Change listing data:
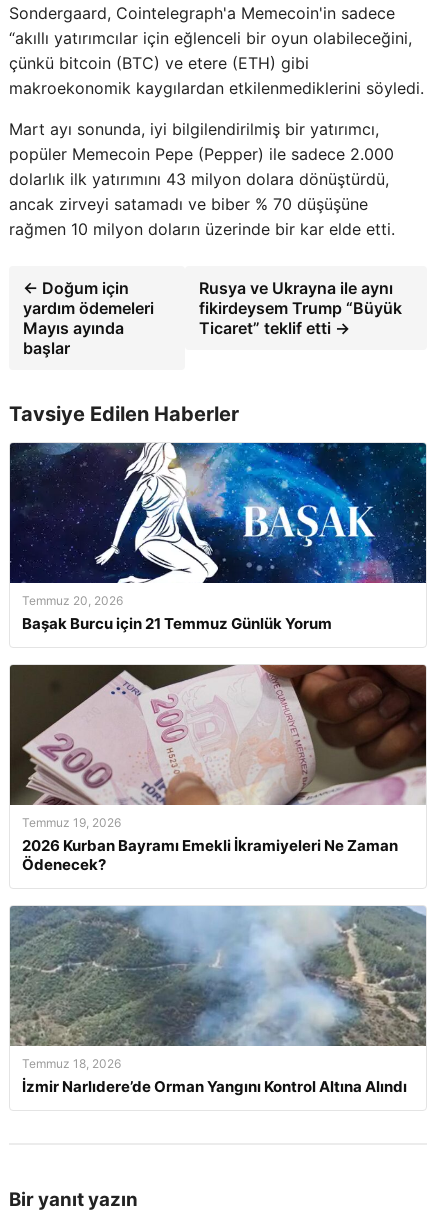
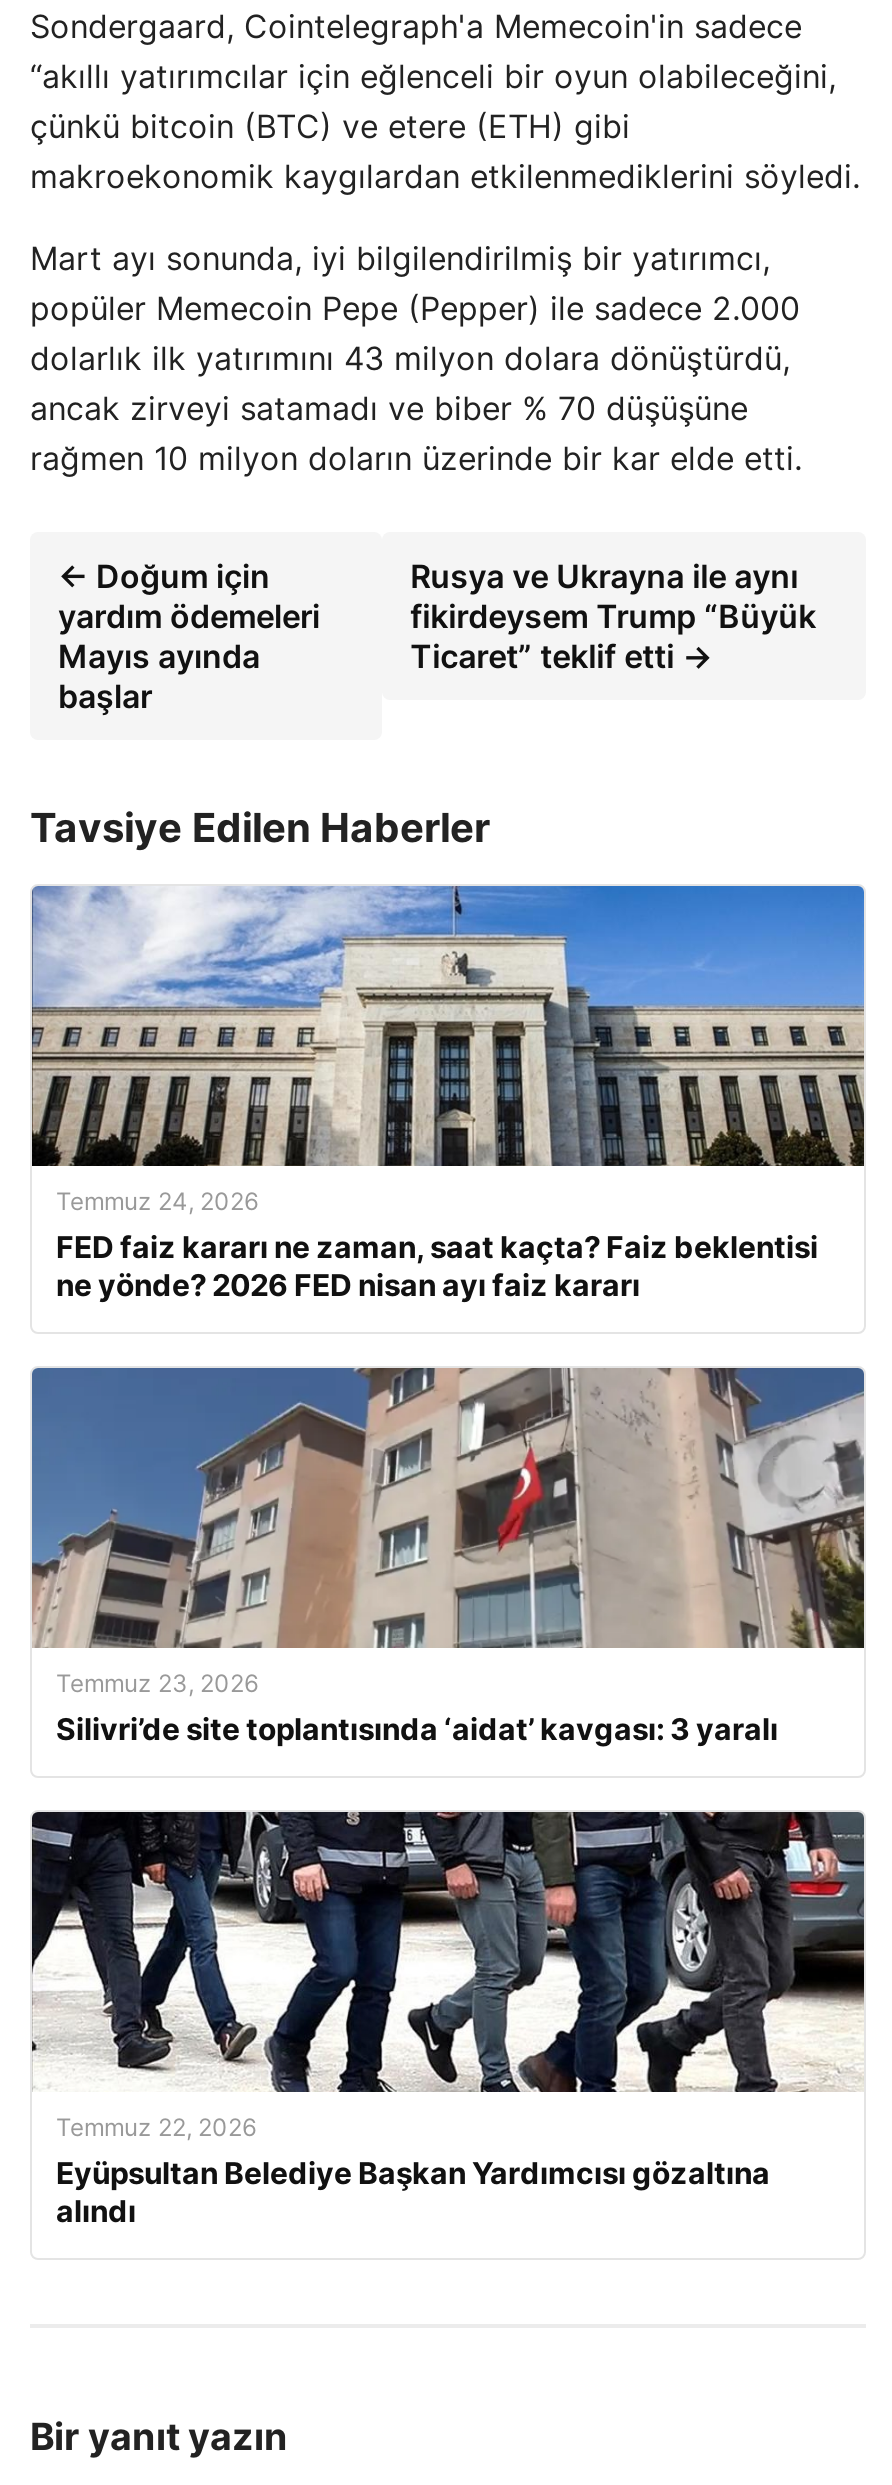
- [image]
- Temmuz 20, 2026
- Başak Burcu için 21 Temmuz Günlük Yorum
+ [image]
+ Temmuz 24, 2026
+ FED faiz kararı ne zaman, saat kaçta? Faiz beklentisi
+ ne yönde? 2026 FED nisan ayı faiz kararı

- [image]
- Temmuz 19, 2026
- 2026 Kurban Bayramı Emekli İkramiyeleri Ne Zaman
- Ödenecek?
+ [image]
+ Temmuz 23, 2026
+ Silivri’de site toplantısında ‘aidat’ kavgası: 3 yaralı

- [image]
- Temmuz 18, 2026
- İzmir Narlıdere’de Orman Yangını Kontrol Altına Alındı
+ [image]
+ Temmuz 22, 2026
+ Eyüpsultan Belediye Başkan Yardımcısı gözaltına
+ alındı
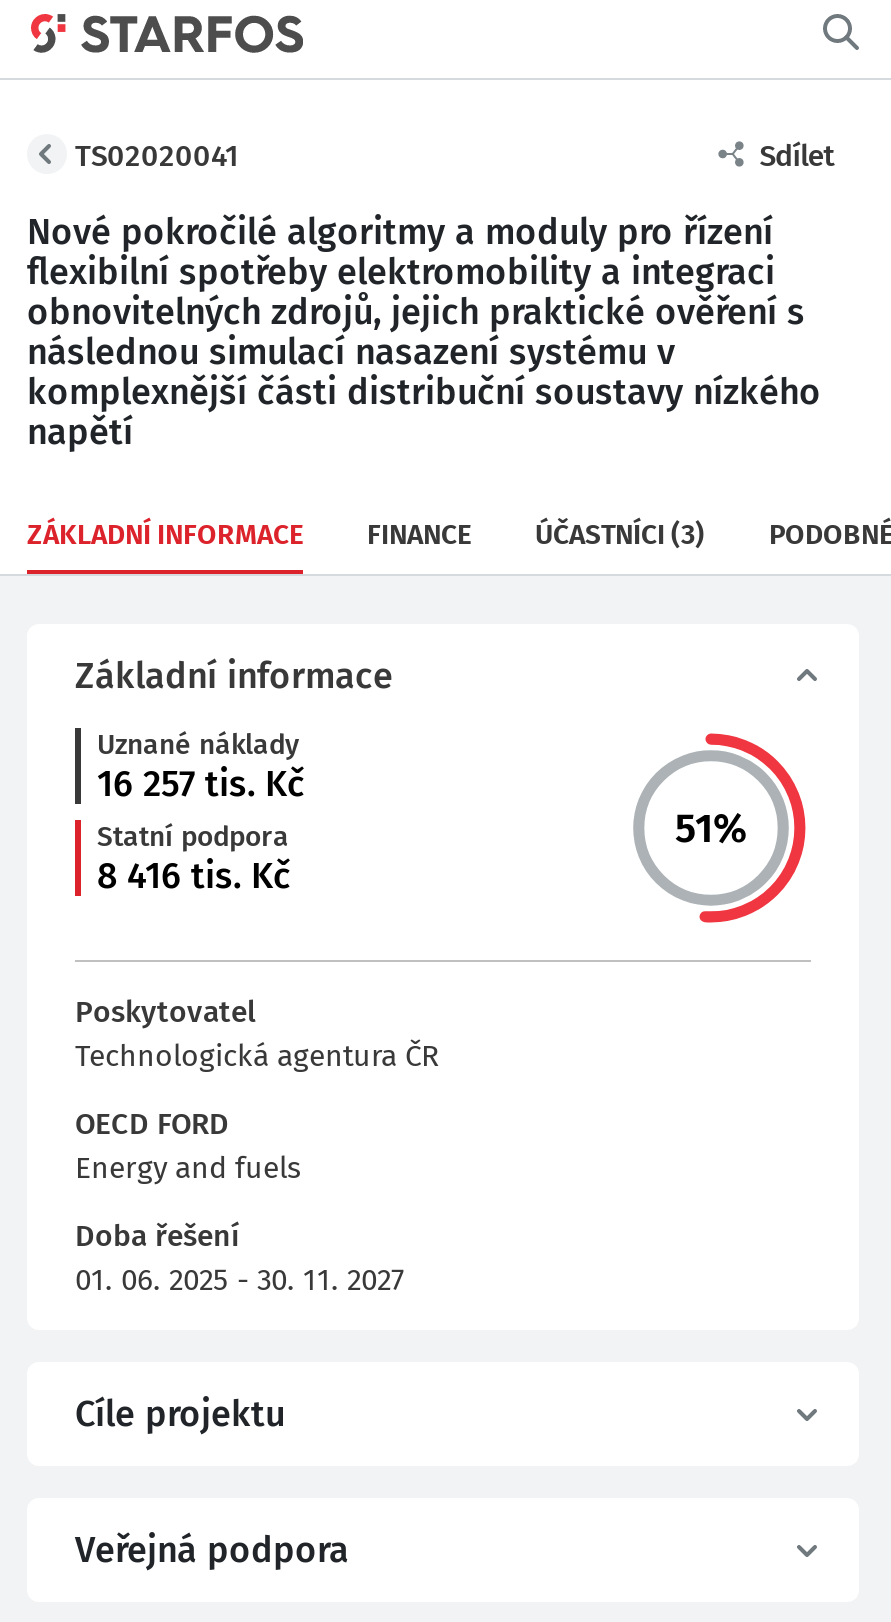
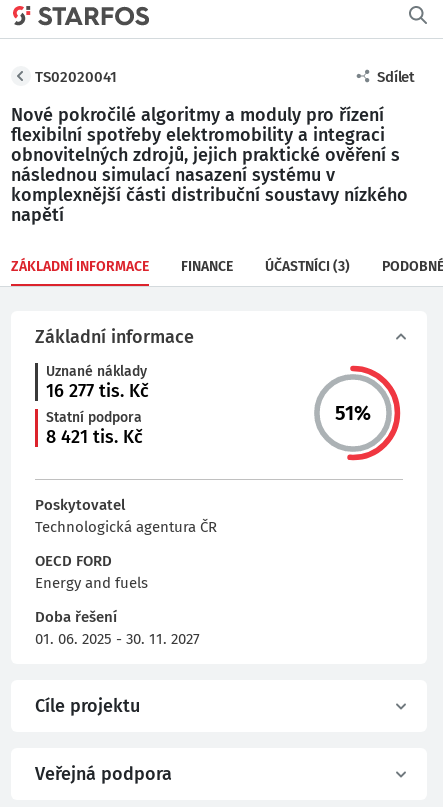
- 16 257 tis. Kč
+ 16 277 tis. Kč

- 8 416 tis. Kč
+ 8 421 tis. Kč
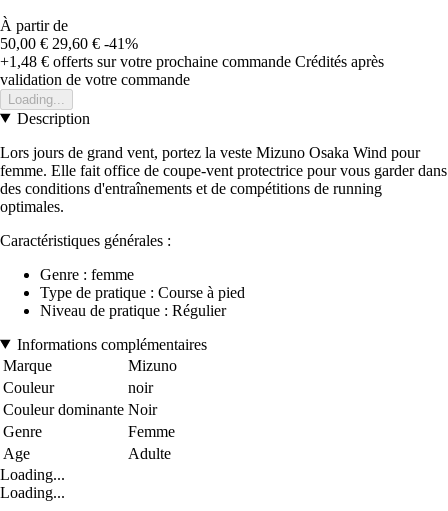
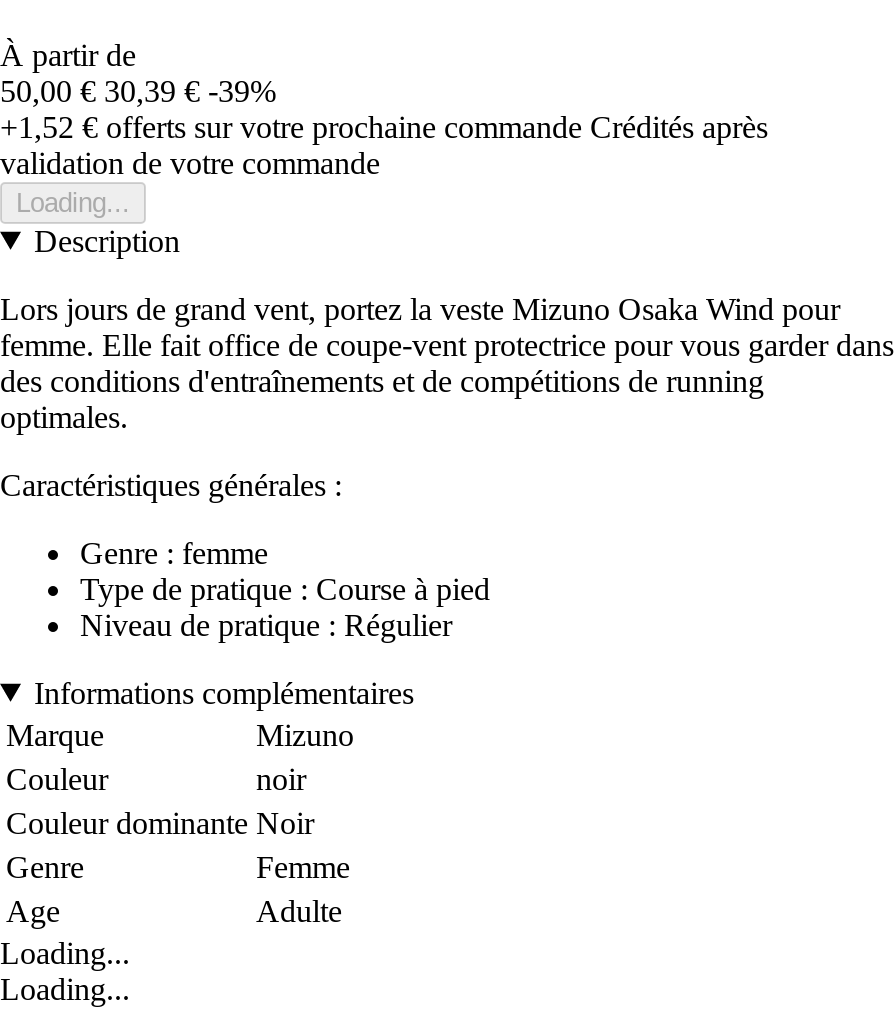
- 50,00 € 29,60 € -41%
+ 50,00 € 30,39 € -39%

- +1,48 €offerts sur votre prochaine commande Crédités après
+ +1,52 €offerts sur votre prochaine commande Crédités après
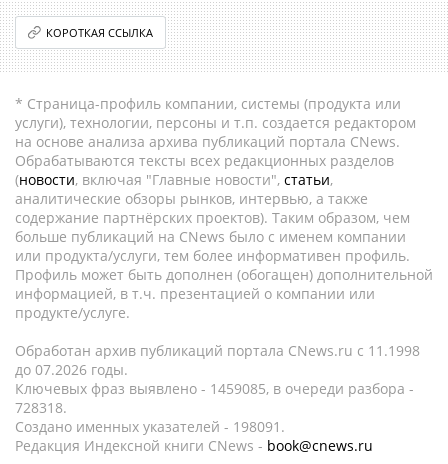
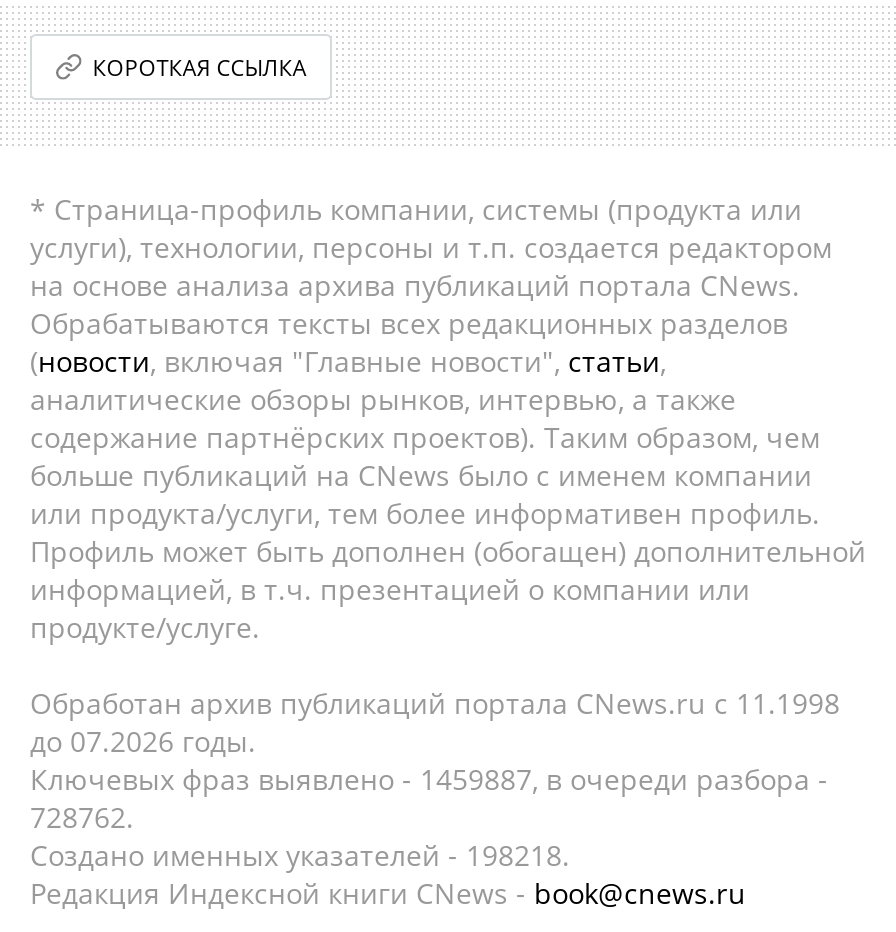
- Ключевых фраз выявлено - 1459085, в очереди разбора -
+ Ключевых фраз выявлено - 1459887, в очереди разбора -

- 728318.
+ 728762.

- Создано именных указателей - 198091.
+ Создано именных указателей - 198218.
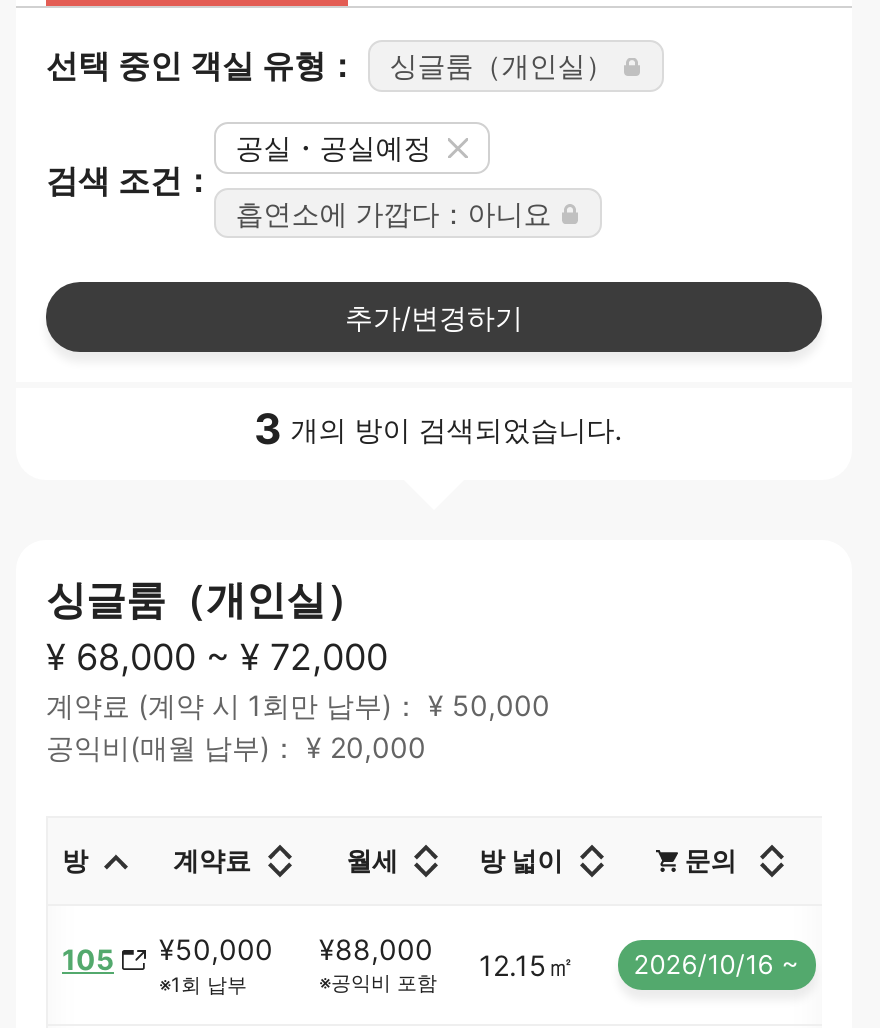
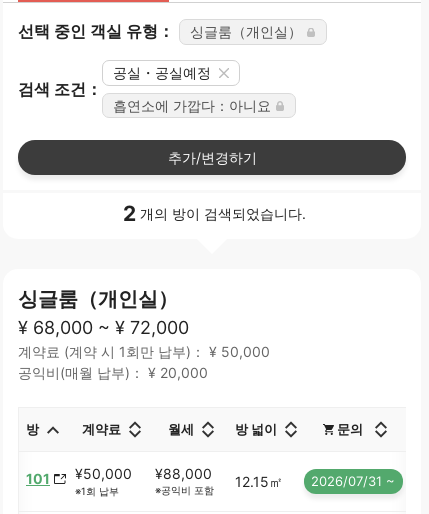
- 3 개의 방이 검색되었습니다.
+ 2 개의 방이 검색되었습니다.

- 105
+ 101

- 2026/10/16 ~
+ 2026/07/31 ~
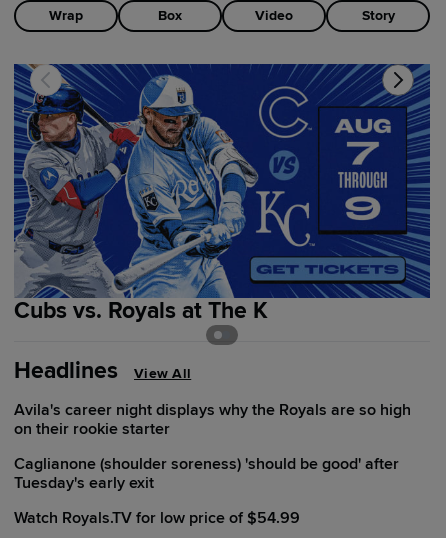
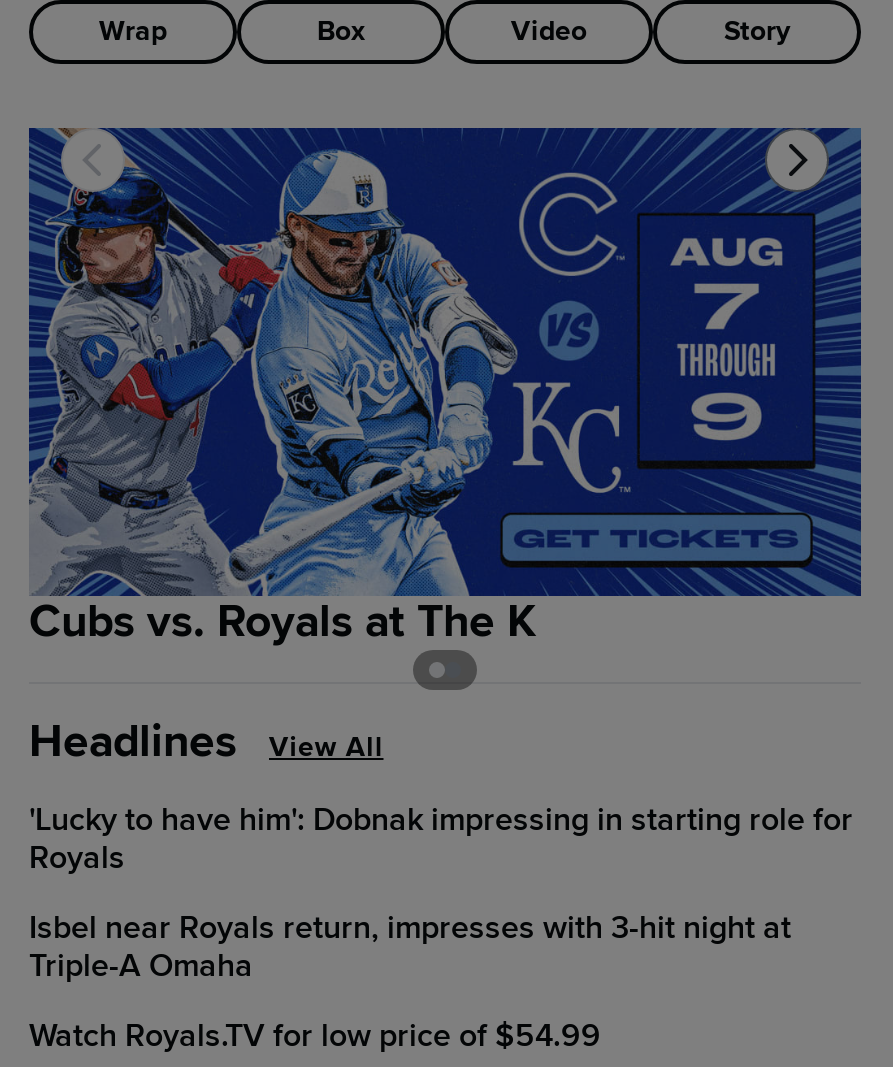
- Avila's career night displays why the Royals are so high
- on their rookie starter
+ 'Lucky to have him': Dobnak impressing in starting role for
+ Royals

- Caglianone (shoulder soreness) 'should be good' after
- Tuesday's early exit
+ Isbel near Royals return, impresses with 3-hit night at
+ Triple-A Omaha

YOUR INSTRUCTIONS
The answer must be a single number: how many lines above contain the word "Royals".

OUTPUT OF THE TASK
3